[[ Available records, beginning ]]

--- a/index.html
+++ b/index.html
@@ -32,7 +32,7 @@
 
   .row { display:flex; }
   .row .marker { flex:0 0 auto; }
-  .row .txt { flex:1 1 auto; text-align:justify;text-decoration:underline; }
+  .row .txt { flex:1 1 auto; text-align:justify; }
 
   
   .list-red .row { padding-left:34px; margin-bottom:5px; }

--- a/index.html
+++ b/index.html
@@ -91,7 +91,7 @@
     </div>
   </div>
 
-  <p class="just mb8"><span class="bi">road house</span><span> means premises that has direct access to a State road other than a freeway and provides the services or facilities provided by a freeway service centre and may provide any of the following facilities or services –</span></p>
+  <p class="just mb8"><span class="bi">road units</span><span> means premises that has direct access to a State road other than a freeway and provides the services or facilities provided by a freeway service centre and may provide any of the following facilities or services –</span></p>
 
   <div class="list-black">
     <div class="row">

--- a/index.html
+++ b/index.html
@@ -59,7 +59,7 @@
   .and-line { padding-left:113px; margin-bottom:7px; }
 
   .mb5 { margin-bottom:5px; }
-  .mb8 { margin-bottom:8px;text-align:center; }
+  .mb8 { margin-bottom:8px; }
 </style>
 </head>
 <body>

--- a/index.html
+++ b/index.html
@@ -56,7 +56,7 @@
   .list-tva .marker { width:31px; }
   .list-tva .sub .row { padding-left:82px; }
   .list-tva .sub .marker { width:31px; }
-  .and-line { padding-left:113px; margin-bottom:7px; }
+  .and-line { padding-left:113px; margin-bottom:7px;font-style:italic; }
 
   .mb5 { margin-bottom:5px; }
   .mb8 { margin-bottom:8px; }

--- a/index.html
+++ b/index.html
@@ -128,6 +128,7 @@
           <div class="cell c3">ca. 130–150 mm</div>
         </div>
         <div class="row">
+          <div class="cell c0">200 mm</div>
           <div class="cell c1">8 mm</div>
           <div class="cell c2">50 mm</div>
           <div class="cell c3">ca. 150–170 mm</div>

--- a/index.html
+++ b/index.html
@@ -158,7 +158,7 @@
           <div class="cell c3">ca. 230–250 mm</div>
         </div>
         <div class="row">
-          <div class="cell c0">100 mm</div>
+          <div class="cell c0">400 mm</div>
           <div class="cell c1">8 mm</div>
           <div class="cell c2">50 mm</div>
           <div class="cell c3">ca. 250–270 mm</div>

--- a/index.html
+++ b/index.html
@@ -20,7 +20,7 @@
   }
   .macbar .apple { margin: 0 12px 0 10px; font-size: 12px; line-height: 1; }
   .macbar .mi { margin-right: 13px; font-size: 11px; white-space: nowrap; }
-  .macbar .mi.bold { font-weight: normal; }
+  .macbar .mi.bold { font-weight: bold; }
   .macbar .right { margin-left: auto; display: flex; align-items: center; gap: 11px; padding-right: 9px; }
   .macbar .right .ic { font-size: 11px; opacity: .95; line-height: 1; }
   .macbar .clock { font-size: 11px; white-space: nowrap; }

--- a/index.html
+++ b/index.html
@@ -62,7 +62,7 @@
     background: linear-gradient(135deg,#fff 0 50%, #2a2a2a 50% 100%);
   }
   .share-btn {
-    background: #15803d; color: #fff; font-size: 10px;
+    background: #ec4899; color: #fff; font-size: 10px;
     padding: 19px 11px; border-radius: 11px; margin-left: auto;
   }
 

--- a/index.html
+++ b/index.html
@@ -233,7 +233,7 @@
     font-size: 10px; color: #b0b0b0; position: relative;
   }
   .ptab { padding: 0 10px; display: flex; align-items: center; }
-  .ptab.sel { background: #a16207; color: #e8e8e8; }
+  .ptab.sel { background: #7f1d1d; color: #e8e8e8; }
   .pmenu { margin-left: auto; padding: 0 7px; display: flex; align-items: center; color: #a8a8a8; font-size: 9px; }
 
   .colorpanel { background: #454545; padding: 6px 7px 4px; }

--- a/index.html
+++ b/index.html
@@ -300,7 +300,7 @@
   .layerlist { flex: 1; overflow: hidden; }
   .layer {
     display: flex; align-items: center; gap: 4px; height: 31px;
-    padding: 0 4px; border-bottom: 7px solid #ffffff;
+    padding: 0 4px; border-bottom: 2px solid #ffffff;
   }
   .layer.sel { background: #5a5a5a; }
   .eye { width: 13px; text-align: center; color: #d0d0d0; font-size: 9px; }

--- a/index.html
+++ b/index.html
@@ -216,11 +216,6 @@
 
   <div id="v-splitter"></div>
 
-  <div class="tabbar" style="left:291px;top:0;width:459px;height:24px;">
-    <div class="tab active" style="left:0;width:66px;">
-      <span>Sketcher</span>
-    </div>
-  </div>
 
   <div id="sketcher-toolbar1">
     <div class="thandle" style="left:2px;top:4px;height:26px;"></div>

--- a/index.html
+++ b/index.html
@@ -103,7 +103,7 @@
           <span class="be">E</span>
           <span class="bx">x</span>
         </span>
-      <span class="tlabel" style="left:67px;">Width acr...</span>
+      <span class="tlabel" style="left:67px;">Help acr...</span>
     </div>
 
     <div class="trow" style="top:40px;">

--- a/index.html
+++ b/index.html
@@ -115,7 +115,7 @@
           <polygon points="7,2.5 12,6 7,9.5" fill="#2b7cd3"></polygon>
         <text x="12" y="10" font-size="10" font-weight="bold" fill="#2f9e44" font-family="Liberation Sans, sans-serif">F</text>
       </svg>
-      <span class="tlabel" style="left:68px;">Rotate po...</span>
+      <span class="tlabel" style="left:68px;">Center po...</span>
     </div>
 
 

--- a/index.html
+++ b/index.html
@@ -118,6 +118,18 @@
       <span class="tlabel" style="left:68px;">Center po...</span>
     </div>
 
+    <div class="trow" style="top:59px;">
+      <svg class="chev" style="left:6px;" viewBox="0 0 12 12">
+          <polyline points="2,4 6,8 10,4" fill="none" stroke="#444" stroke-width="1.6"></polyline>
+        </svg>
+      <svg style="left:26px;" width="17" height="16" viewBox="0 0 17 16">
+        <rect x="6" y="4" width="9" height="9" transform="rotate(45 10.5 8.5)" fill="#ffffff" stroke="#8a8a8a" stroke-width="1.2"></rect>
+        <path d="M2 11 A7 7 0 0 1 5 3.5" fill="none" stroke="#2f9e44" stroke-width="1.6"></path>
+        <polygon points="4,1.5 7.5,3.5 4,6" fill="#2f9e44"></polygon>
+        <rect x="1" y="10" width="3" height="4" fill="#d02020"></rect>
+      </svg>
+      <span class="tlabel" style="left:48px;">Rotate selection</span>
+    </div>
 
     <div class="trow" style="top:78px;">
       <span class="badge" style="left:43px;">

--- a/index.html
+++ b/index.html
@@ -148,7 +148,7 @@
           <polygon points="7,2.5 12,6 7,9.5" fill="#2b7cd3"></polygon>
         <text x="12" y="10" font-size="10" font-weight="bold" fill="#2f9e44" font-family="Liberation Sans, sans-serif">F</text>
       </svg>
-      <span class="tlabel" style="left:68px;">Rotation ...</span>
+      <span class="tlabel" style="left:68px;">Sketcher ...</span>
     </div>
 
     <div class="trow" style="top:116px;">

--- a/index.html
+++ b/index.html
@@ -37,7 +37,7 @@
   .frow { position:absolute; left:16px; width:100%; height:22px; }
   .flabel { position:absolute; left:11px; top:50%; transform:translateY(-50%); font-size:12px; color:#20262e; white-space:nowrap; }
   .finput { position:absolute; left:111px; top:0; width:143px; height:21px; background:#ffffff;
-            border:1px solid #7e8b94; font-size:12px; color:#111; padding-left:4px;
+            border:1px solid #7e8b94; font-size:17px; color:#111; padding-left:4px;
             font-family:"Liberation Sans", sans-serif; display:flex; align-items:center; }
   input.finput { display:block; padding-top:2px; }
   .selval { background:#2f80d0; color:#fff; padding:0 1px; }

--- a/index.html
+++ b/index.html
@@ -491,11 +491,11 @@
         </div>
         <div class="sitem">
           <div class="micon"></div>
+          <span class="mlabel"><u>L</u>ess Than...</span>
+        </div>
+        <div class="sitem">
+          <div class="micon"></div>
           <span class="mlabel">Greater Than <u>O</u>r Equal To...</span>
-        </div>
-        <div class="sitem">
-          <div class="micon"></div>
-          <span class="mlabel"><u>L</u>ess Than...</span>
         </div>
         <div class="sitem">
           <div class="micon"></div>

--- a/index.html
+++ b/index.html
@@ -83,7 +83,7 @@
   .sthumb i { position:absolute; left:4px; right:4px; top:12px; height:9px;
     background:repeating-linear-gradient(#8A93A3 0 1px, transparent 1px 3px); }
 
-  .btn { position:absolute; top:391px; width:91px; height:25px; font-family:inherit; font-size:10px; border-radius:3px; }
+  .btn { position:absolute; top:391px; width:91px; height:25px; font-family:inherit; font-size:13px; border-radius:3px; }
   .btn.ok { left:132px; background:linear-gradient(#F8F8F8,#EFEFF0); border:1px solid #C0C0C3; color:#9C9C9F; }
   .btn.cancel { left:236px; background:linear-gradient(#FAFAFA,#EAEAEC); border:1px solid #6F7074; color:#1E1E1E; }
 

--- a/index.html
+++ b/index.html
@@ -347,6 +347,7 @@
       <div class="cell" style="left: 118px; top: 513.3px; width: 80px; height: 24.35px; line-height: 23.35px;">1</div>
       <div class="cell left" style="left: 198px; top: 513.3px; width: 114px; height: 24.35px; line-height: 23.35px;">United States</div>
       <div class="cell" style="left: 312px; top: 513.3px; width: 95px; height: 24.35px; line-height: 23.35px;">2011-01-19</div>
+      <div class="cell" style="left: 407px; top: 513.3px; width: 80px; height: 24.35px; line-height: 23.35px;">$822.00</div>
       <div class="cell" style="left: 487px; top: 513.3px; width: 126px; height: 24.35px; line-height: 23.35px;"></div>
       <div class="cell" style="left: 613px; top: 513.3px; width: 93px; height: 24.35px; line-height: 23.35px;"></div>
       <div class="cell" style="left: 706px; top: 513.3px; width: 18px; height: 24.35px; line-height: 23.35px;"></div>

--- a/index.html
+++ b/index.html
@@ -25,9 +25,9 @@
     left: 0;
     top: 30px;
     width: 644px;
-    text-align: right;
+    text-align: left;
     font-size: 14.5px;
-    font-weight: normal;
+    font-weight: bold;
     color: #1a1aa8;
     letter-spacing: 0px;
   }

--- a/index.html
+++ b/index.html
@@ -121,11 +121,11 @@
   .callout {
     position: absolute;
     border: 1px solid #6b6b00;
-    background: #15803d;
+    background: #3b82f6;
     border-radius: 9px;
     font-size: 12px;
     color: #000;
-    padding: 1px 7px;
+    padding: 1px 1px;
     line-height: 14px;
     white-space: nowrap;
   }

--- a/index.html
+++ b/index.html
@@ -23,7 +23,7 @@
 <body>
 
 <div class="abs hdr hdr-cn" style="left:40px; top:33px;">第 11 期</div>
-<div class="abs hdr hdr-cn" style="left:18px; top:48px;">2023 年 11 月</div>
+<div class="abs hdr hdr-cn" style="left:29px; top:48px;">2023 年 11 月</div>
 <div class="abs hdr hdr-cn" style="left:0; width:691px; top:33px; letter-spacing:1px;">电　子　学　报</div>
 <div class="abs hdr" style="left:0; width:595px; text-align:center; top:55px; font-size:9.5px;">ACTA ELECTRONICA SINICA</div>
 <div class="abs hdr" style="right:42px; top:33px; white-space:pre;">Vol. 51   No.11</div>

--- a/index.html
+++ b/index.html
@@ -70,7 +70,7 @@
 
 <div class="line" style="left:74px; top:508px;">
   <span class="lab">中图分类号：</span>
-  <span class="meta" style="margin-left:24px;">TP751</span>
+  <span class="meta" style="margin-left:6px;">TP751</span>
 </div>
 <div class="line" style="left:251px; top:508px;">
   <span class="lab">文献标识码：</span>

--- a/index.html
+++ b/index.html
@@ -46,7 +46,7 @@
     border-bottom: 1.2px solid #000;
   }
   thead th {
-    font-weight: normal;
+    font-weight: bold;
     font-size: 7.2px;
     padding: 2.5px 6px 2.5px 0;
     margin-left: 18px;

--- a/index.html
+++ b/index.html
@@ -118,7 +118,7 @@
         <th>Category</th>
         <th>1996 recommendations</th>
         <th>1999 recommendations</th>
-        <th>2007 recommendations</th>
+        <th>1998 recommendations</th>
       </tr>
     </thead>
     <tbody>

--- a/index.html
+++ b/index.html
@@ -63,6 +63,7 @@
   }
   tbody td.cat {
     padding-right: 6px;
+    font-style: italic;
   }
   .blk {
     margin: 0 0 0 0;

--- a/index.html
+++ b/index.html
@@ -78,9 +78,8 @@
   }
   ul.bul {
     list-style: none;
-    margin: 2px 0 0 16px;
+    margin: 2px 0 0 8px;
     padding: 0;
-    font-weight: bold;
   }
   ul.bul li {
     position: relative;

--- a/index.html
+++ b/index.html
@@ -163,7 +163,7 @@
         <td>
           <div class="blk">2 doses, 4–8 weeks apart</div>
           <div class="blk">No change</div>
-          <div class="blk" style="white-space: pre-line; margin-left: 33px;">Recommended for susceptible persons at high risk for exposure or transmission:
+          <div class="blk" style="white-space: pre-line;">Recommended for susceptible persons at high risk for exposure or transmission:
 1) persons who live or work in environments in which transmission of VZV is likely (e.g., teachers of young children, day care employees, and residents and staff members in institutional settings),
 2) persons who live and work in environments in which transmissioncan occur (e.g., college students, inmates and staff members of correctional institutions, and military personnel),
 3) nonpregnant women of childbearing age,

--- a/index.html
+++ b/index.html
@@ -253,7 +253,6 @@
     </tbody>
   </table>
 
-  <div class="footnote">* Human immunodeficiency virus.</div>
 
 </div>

[[ Available records, end ]]

- Exercise details: Find the lines above that contain the word "micon" and collect them.

- Written solution:
           <div class="micon"></div>
+          <div class="micon"></div>
-          <div class="micon"></div>
           <div class="micon"></div>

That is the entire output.